■ **What needs to be done**
Please transcribe the data that follows exactly as given, leaving out every picture.

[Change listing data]

--- --- ---

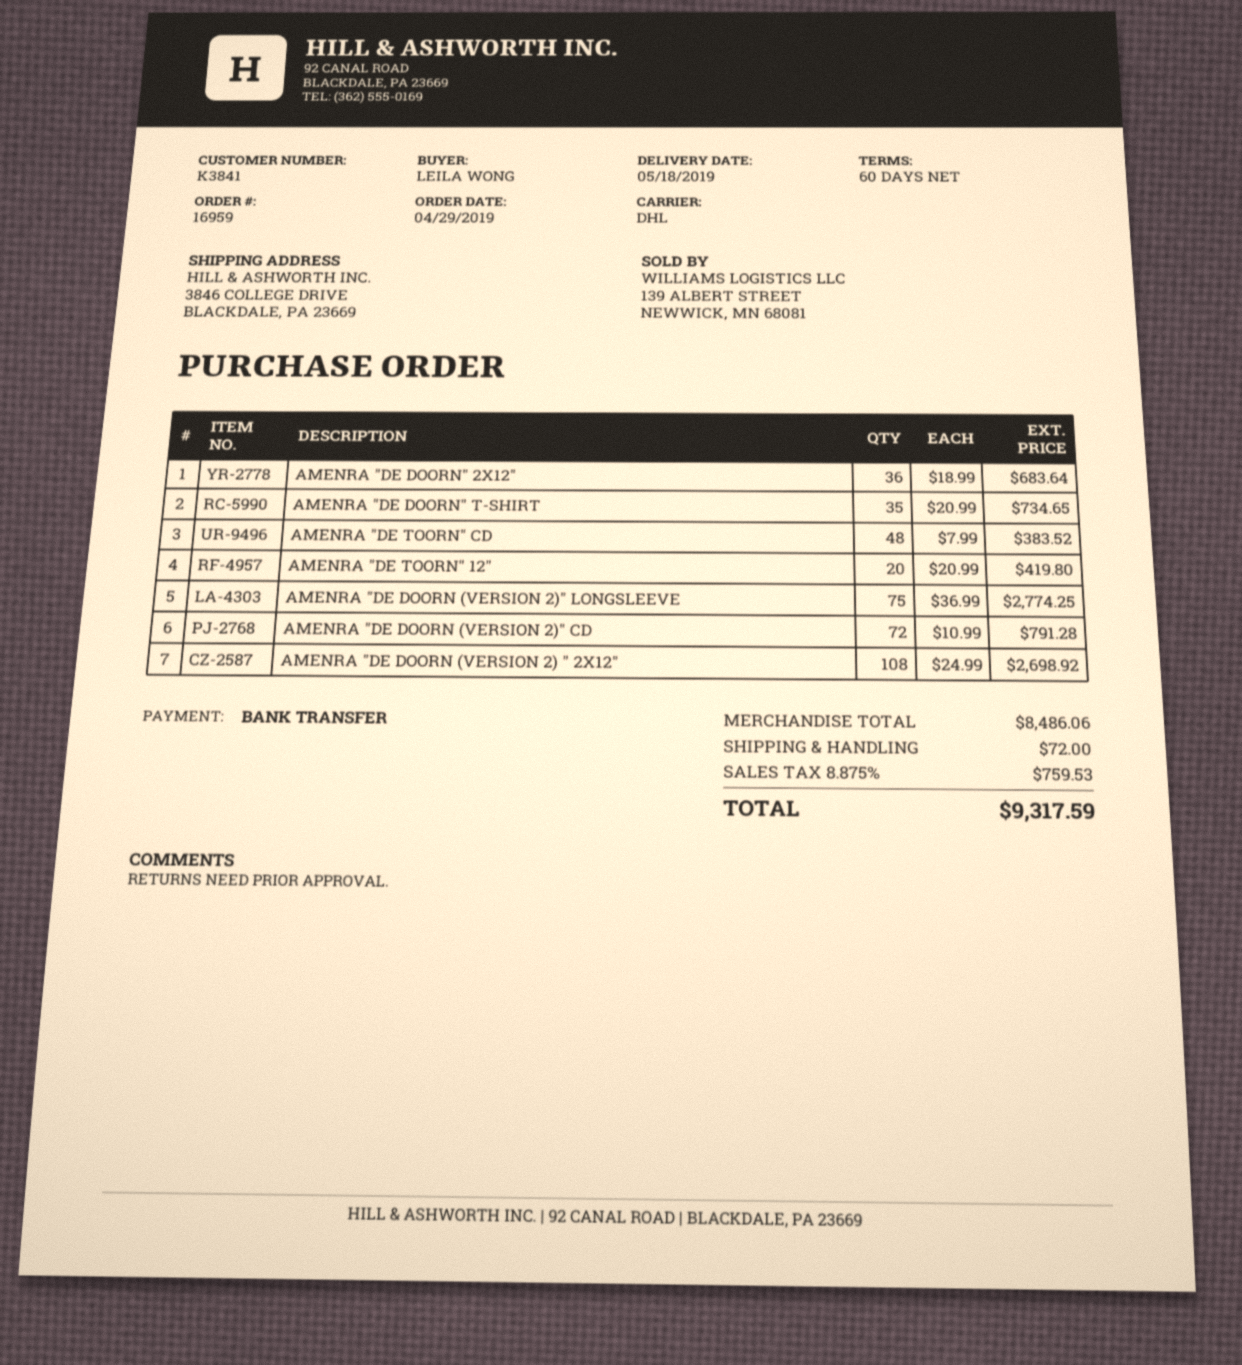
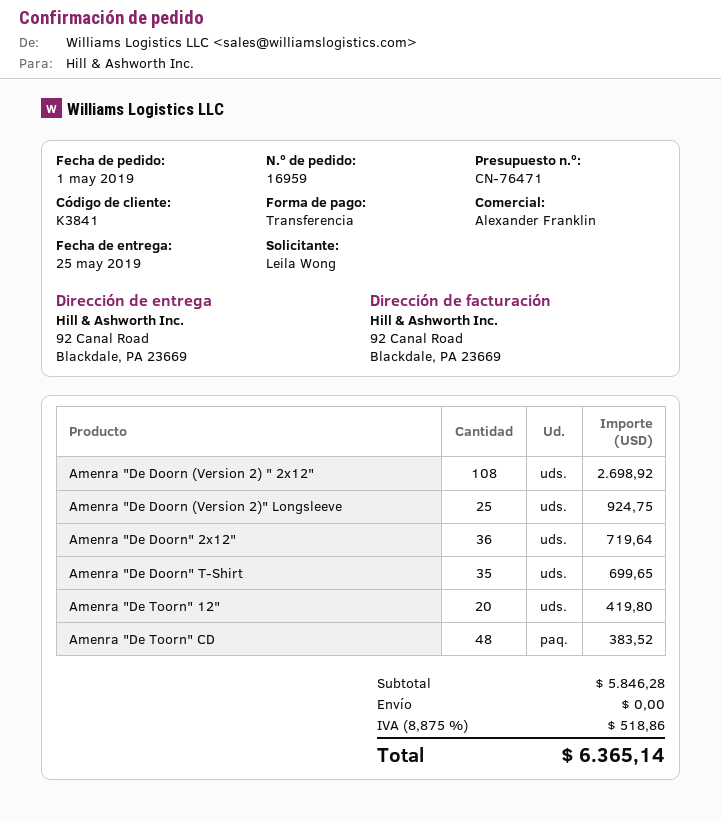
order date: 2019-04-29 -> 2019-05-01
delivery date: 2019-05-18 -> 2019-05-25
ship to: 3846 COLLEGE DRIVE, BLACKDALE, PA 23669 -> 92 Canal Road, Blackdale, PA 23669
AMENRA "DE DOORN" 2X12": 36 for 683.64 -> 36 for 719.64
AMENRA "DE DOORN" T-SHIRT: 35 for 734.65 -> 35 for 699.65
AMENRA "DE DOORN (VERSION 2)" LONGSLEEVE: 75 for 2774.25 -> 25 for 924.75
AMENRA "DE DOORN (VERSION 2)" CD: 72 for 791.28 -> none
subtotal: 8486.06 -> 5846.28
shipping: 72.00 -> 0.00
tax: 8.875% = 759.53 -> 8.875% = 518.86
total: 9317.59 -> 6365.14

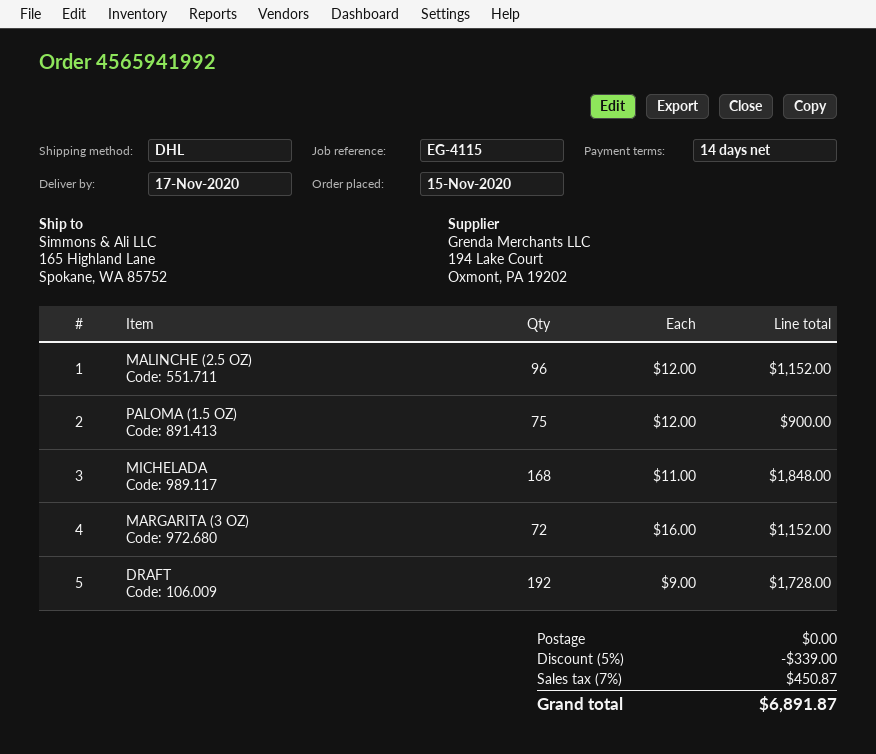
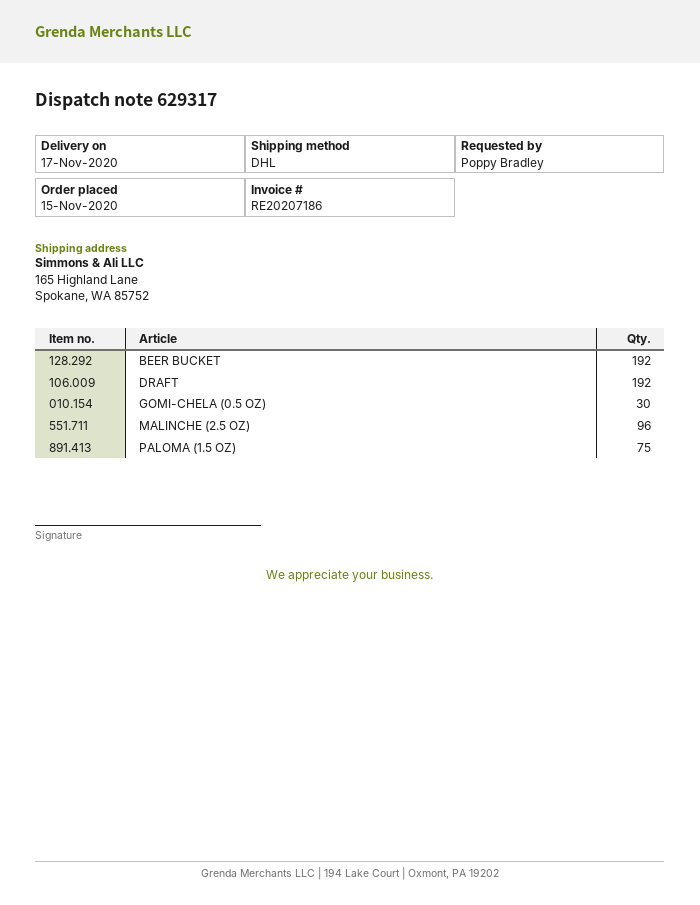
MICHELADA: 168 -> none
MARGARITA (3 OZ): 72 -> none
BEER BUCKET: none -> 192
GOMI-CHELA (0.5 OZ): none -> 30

--- --- ---

■ **Output below**
order date: 2019-04-29 -> 2019-05-01
delivery date: 2019-05-18 -> 2019-05-25
ship to: 3846 COLLEGE DRIVE, BLACKDALE, PA 23669 -> 92 Canal Road, Blackdale, PA 23669
AMENRA "DE DOORN" 2X12": 36 for 683.64 -> 36 for 719.64
AMENRA "DE DOORN" T-SHIRT: 35 for 734.65 -> 35 for 699.65
AMENRA "DE DOORN (VERSION 2)" LONGSLEEVE: 75 for 2774.25 -> 25 for 924.75
AMENRA "DE DOORN (VERSION 2)" CD: 72 for 791.28 -> none
subtotal: 8486.06 -> 5846.28
shipping: 72.00 -> 0.00
tax: 8.875% = 759.53 -> 8.875% = 518.86
total: 9317.59 -> 6365.14

MICHELADA: 168 -> none
MARGARITA (3 OZ): 72 -> none
BEER BUCKET: none -> 192
GOMI-CHELA (0.5 OZ): none -> 30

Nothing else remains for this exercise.